Après la révolution, beaucoup de partis ont vu le jour. Qu'en pensez-vous ? Pour quelle sorte de politique avez-vous une sympathie ?
Je n'ai jamais été partisan d'un parti quelconque; je ne le serai jamais. Mais j'appuierai toute politique qui fait passer l'intérêt du pays et du peuple avant tout. Très longtemps, on a oublié les démunis, les jeunes diplômés, les régions déshéritées. Il est grand temps qu'on s'occupe d'eux, qu'on leur prête main forte, avec beaucoup de foi, d'esprit d'égalité et de justice. Pour ma part, j'ai toujours chanté partout en Tunisie, sans exclusion, quels que fussent les moyens dont disposaient les directeurs de festival. Tébourba, Gafsa, Jendouba, El Fahs, Zaghouan, Msaken, Kalâa… avec le même plaisir et le même programme qu'à Hammamet, Sousse ou Sfax. Je prends les directeurs de festivals à témoin. J'ai souvent chanté pour les associations caritatives en soutien à leur action, que ce soit en Tunisie ou ailleurs. Leurs responsables peuvent le confirmer.
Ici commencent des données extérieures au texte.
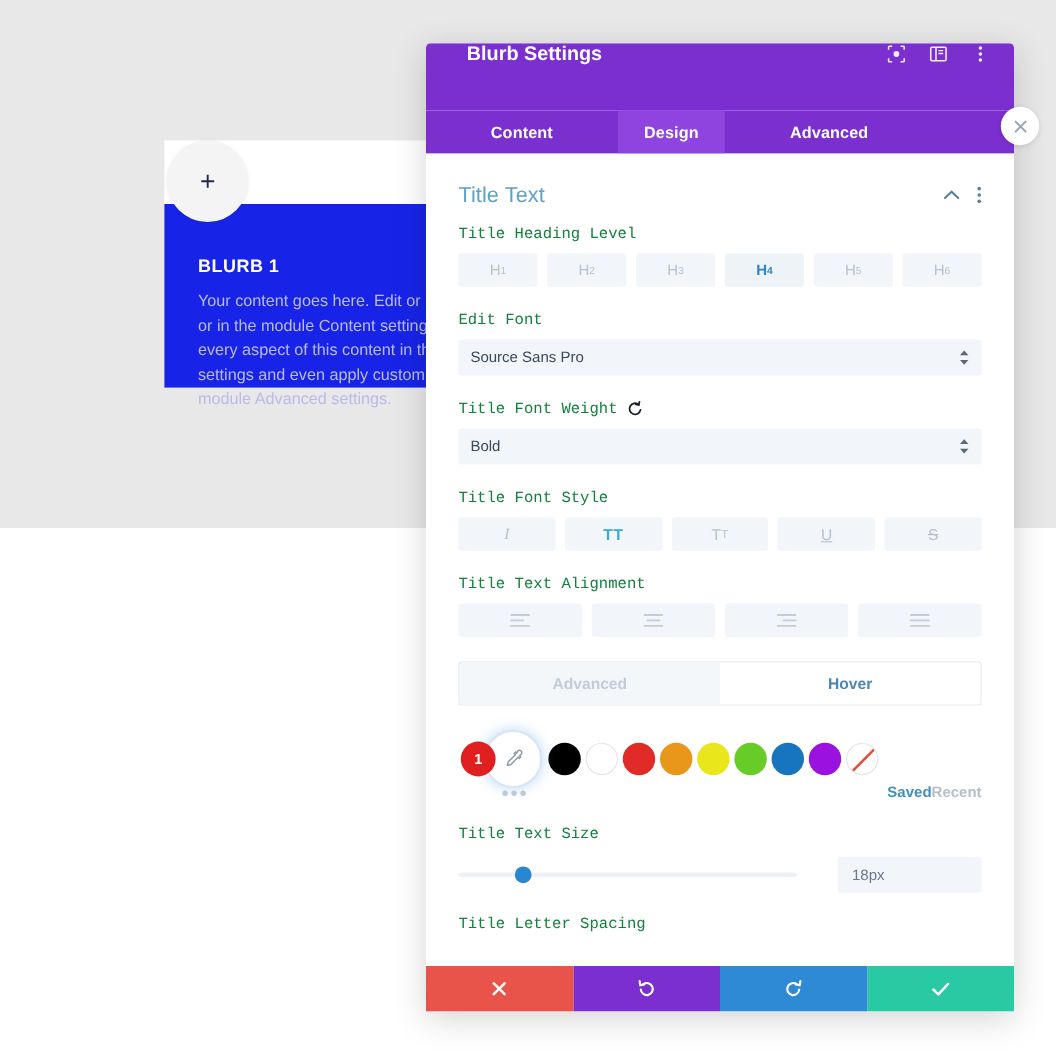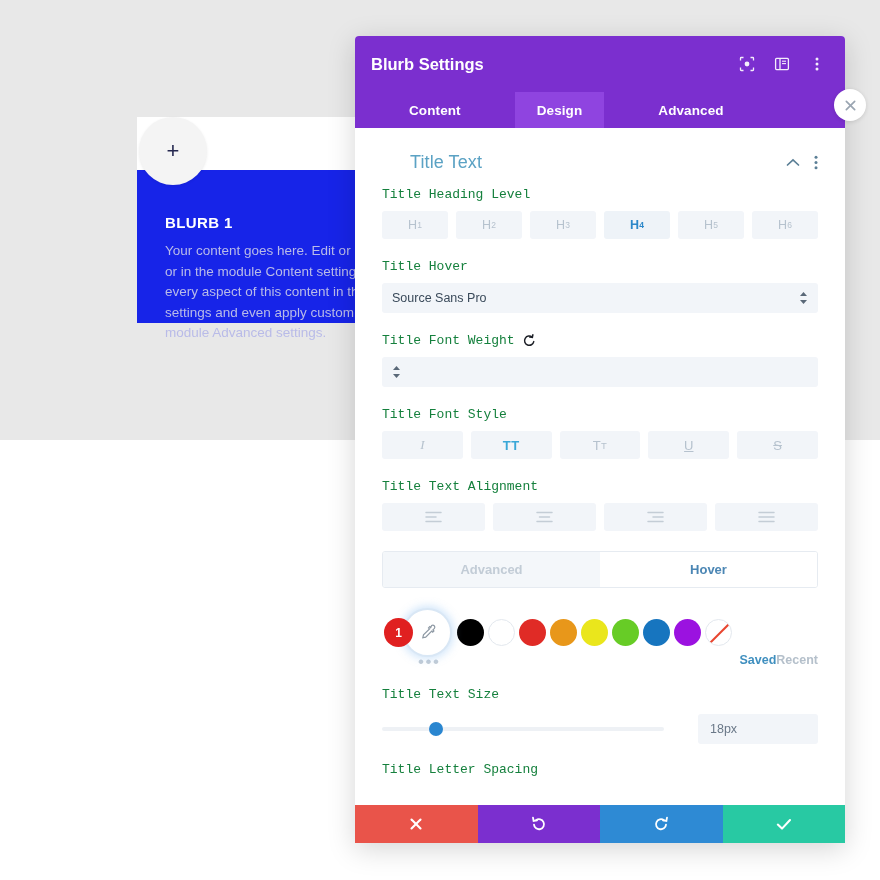--- a/index.html
+++ b/index.html
@@ -88,22 +88,22 @@
     background: #ffffff;
     border-radius: 4px 4px 0 0;
     box-shadow: 0 6px 28px rgba(0,0,0,.17);
     z-index: 5;
     overflow: hidden;
     display: flex; flex-direction: column;
   }
   .modal-header {
     height: 56px;
     background: #7b2fcf;
-    display: flex; align-items: center;
-    padding: 0 20px 0 16px;
+    display: flex; align-items: flex-start;
+    padding: 0 20px 0 34px;
     flex: 0 0 auto;
   }
   .modal-title {
     color: #ffffff; font-size: 16.5px; font-weight: bold;
     flex: 1 1 auto;
   }
   .hdr-icons { display: flex; align-items: center; gap: 18px; }
   .hdr-icon { width: 17px; height: 17px; display: flex; align-items: center; justify-content: center; opacity: .92; }
   .hdr-icon svg { display: block; }
 
@@ -131,21 +131,20 @@
   }
   .scroll-inner { padding: 0 27px 10px 27px; }
 
   .section-head {
     display: flex; align-items: center;
     padding: 24px 0 14px 0;
   }
   .section-title {
     color: #5ba2c4; font-size: 18px; flex: 1 1 auto;
     letter-spacing: .1px;
-    margin-left: 28px;
   }
   .section-icons { display: flex; align-items: center; gap: 14px; }
   .chev-up, .dots-v { display: flex; align-items: center; justify-content: center; }
 
   .field { margin-bottom: 20px; }
   .field-label {
     font-size: 13px; color: #15803d; font-weight: normal;
     margin-bottom: 9px; display: flex; align-items: center; gap: 8px; font-family: Liberation Mono, monospace;
   }
   .reset-ico { display: inline-flex; }
@@ -377,21 +376,21 @@
             <div class="opt-btn">H<sub>1</sub></div>
             <div class="opt-btn">H<sub>2</sub></div>
             <div class="opt-btn">H<sub>3</sub></div>
             <div class="opt-btn active">H<sub>4</sub></div>
             <div class="opt-btn">H<sub>5</sub></div>
             <div class="opt-btn">H<sub>6</sub></div>
           </div>
         </div>
 
         <div class="field">
-          <div class="field-label">Title Hover</div>
+          <div class="field-label">Edit Font</div>
           <div class="select-box">
             <span class="val">Source Sans Pro</span>
             <span class="select-arrows">
               <svg width="9" height="14" viewBox="0 0 9 14" fill="#5a6878">
                 <polygon points="4.5,1 8,5 1,5"></polygon>
                   <polygon points="4.5,13 8,9 1,9"></polygon>
               </svg>
             </span>
           </div>
         </div>
@@ -400,20 +399,21 @@
           <div class="field-label">
             <span>Title Font Weight</span>
             <span class="reset-ico">
               <svg width="13" height="13" viewBox="0 0 14 14" fill="none" stroke="#1c1f26" stroke-width="1.6" stroke-linecap="round">
                 <path d="M11.6 8.2A5 5 0 1 1 9.9 3.3"></path>
                 <polyline points="10.6,0.9 10.1,3.7 7.3,3.3"></polyline>
               </svg>
             </span>
           </div>
           <div class="select-box">
+            <span class="val">Bold</span>
             <span class="select-arrows">
               <svg width="9" height="14" viewBox="0 0 9 14" fill="#5a6878">
                 <polygon points="4.5,1 8,5 1,5"></polygon>
                   <polygon points="4.5,13 8,9 1,9"></polygon>
               </svg>
             </span>
           </div>
         </div>
 
         <div class="field">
Vos rapports à la presse et aux médias sont — ils les mêmes aujourd'hui qu'avant la révolution ?
Ils ont toujours été bons et sincères. Ils le resteront encore et toujours. Ma porte est ouverte au dialogue et je prendrai leurs observations en considération pour faire mieux. Je peux affirmer que les journalistes, aujourd'hui plus libres et plus responsables, sont les garants du bon départ et de la bonne marche des nouvelles institutions et du nouvel esprit de responsabilité pour protéger cet acquis grandiose.
Quoi de neuf pour immortaliser cette révolution ?
J'ai réalisé un CD avec neuf chansons, toutes nouvelles, que je dédie à cette révolution. Certains sponsors soutiennent cette action. Les revenus seront entièrement versés au Croissant-Rouge tunisien. C'est une première action, et je ne m'arrêterai pas là. Des galas à l'étranger sont à l'étude dont les revenus seront versés au profit des régions meurtries par les évènements.